Dynamic Interventional Perfusion Imaging: Reconstruction Algorithms and Clinical Evaluation
Acute ischaemic stroke is a major cause for death and disabilities with increasing prevalence in aging societies. Novel interventional stroke treatment procedures have the potential to improve the clinical outcome of certain stroke-affected patients. Certainly, prompt diagnosis and treatment are required. Brain perfusion imaging with computed tomography (CT) or magnetic resonance imaging (MRI) is a routine method for stroke diagnosis. However, in the interventional room usually only CT imaging with flat detector C-arm systems is available, which do not support dynamic perfusion imaging yet. Enabling flat detector CT perfusion (FD-CTP) in clinical practice could support optimized stroke management. By stroke diagnosis in the interventional room precious time until the start of treatment could be saved.
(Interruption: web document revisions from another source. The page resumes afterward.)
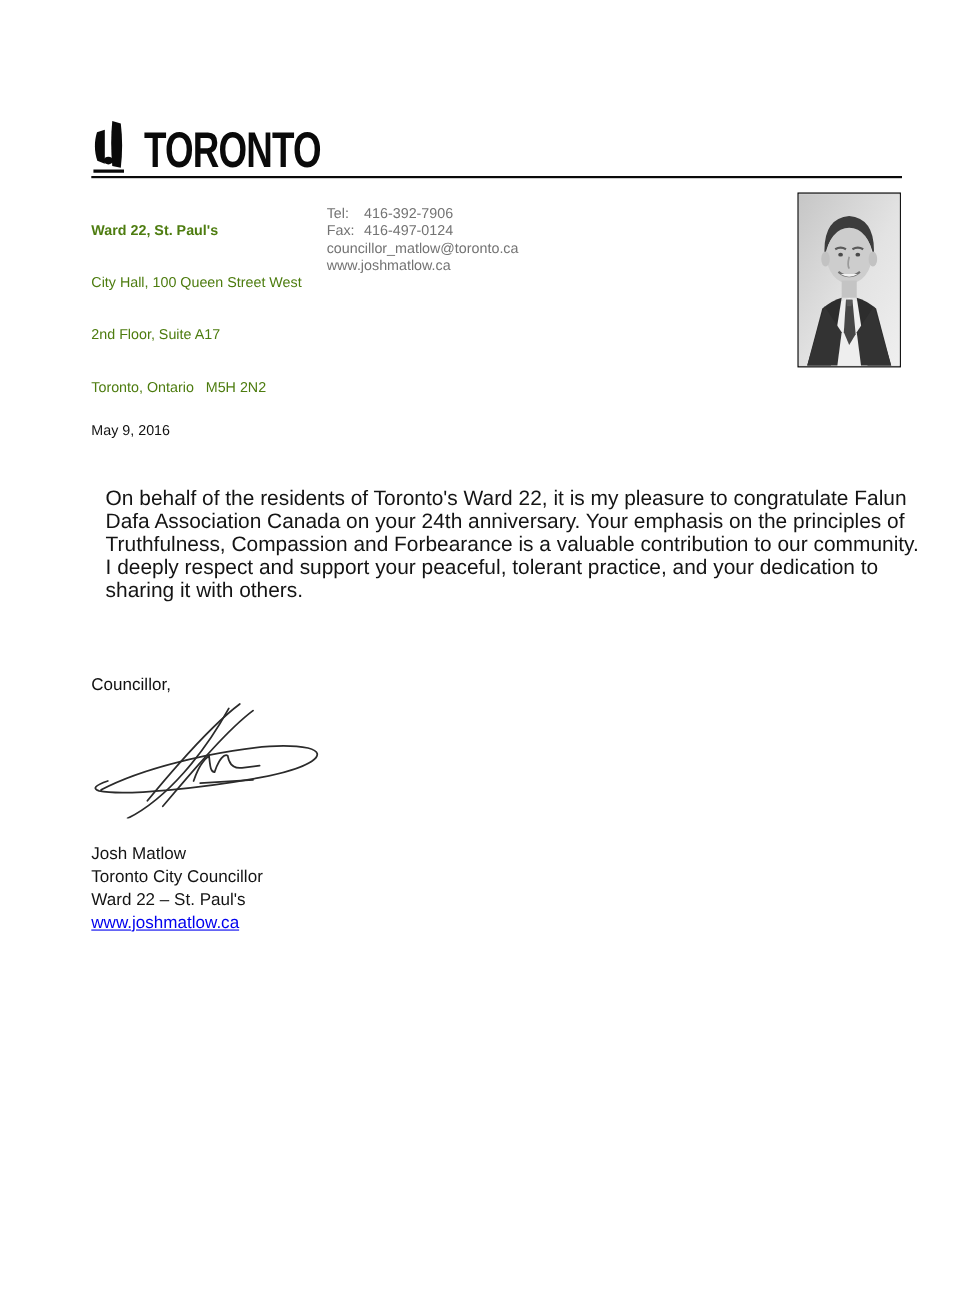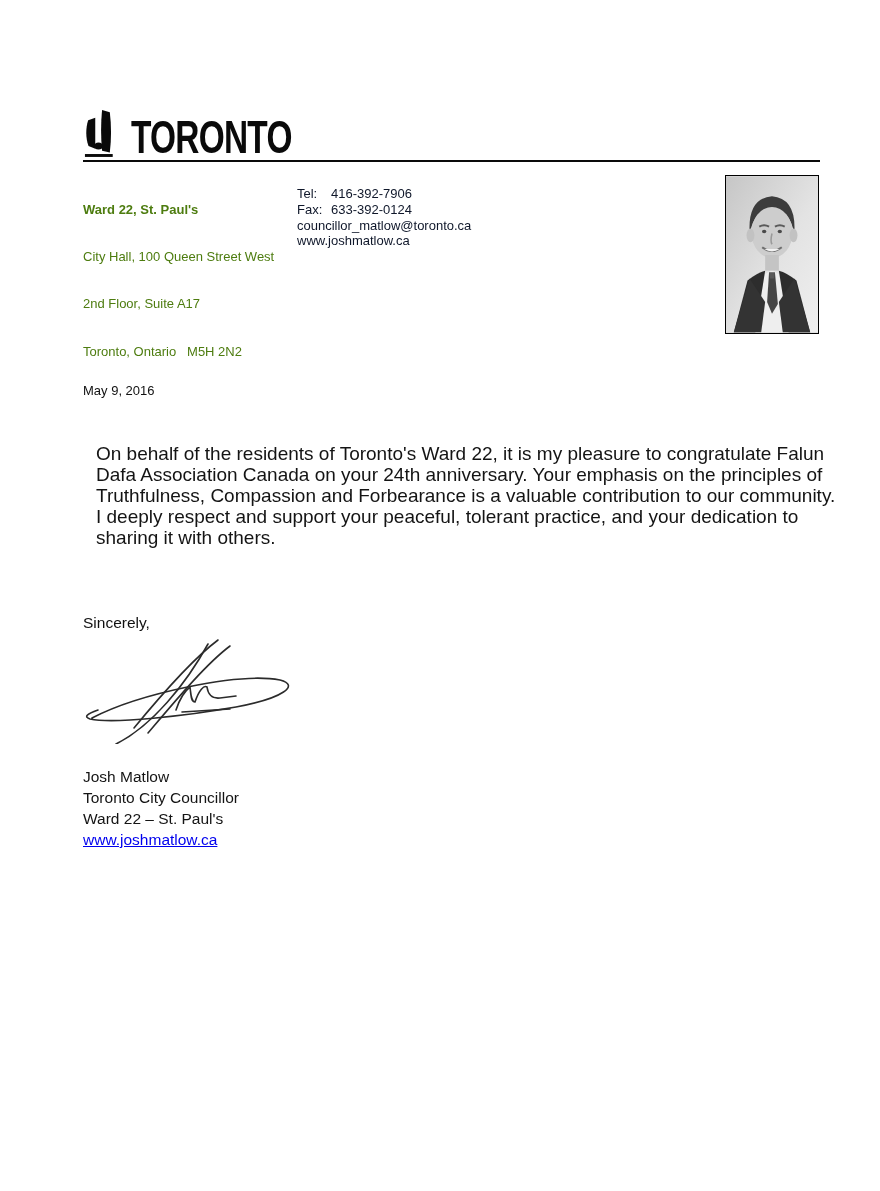--- a/index.html
+++ b/index.html
@@ -63,7 +63,7 @@
     left: 297px; top: 142px;
     font-size: 13px;
     line-height: 15.8px;
-    color: #0f172a;
+    color: #737373;
   }
   .contact-row { display: flex; }
   .contact-row .lbl { width: 34px; flex: 0 0 34px; }

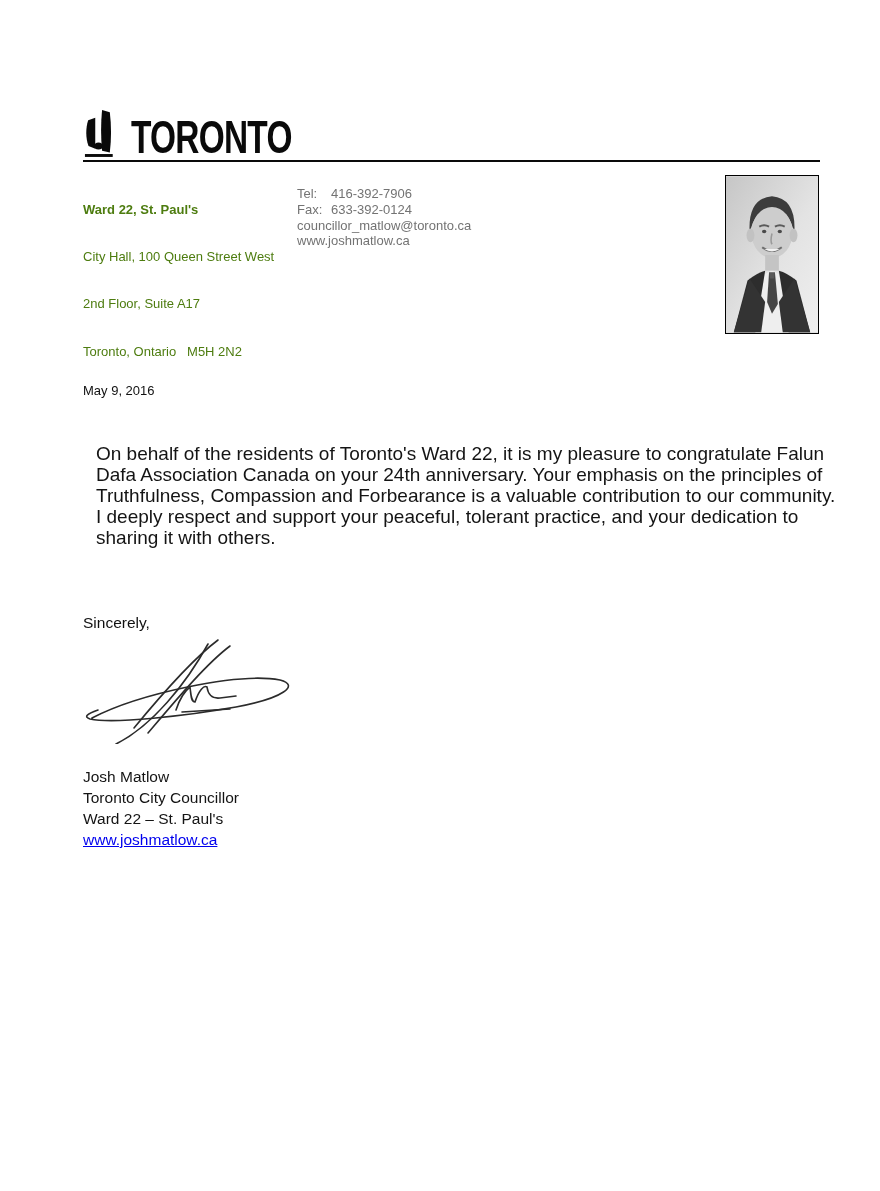--- a/index.html
+++ b/index.html
@@ -148,7 +148,7 @@
     </div>
     <div class="contact-row">
       <span class="lbl">Fax:</span>
-      <span>633-392-0124</span>
+      <span>416-497-0124</span>
     </div>
     <div>councillor_matlow@toronto.ca</div>
     <div>www.joshmatlow.ca</div>

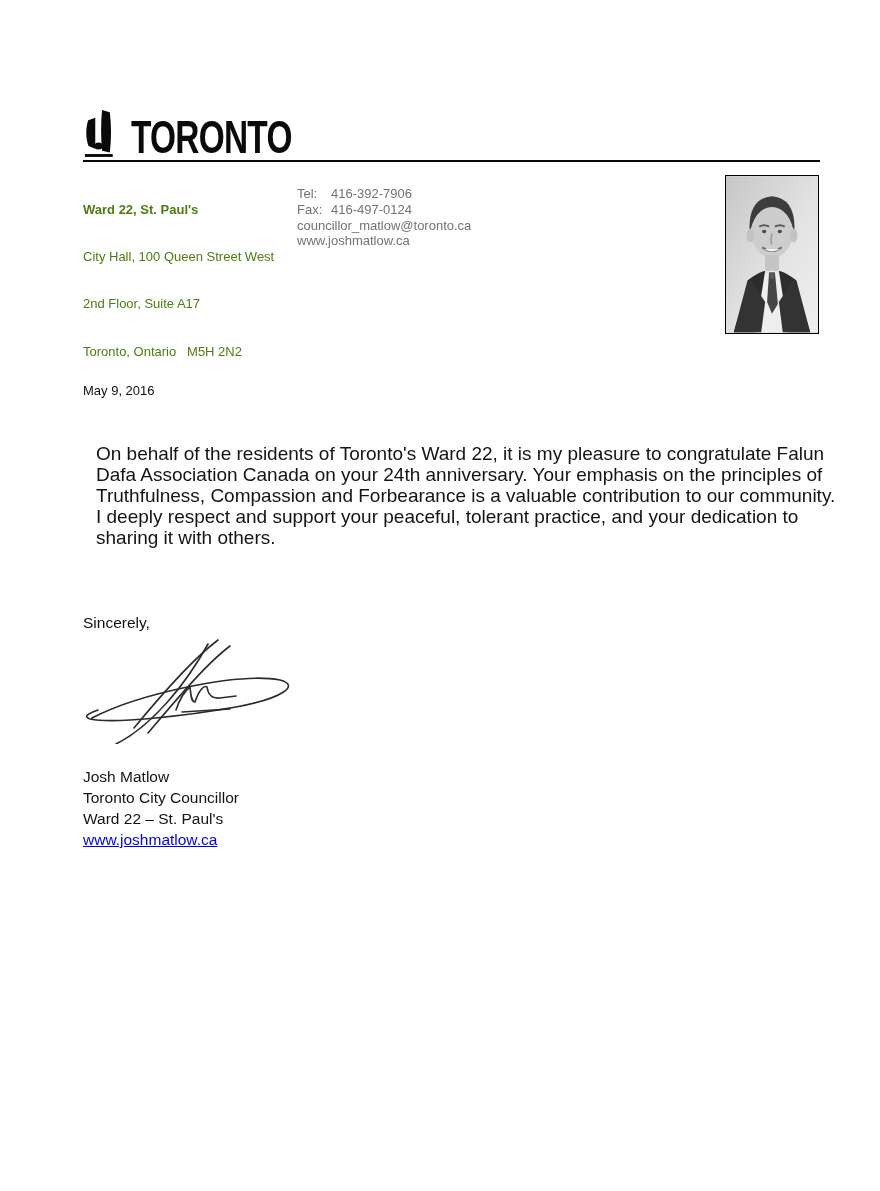--- a/index.html
+++ b/index.html
@@ -199,7 +199,7 @@
 
   <p class="body-par">On behalf of the residents of Toronto's Ward 22, it is my pleasure to congratulate Falun Dafa Association Canada on your 24th anniversary. Your emphasis on the principles of Truthfulness, Compassion and Forbearance is a valuable contribution to our community. I deeply respect and support your peaceful, tolerant practice, and your dedication to sharing it with others.</p>
 
-  <div class="closing-line">Sincerely,</div>
+  <div class="closing-line">Councillor,</div>
 
   <div class="signature">
     <svg viewBox="0 0 245 112" aria-hidden="true">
Recently, first promising clinical results for FD-CTP imaging under laboratory conditions have been presented. Based on this work, this dissertation introduces and evaluates novel technical contributions for noise reduction, artifact reduction and dynamic reconstruction in FD-CTP. Furthermore, the feasibility of FD-CTP imaging in clinical practice is demonstrated for the first time using data acquired during interventional stroke treatments.
CT perfusion imaging requires measurement of dynamic contrast agent attenuation over time. The contrast agent signal in the brain tissue is very low and noise is a major problem. Thus a novel computationally fast noise reduction technique for perfusion data is introduced.
Currently available C-arm systems have a comparably low rotation speed, which makes it challenging to reconstruct the dynamic change of contrast agent concentration over time. Therefore, a dynamic iterative reconstruction algorithm is proposed to utilize the high temporal resolution in the projection data for improved reconstruction of the contrast agent dynamics.
Novel robotic C-arm systems (Artis zeego, Siemens Healthcare, Germany) provide a high speed rotation protocol (HSP) to improve the temporal acquisition of the contrast agent dynamics. However, the HSP suffers from angular under-sampling, which can lead to severe streak artifacts in the reconstructed perfusion maps. Thus a novel, computationally fast noise and streak artifact reduction approach for FD-CTP data is proposed. The feasibility of FD-CTP using the HSP is demonstrated with clinical data acquired during interventional treatment of two stroke cases.
Furthermore, the design of a digital brain perfusion phantom for the thorough numerical evaluation of the proposed techniques is discussed. The quality of the perfusion maps acquired and reconstructed using the introduced novel approaches suggests that FD-CTP could be clinically available in the near future.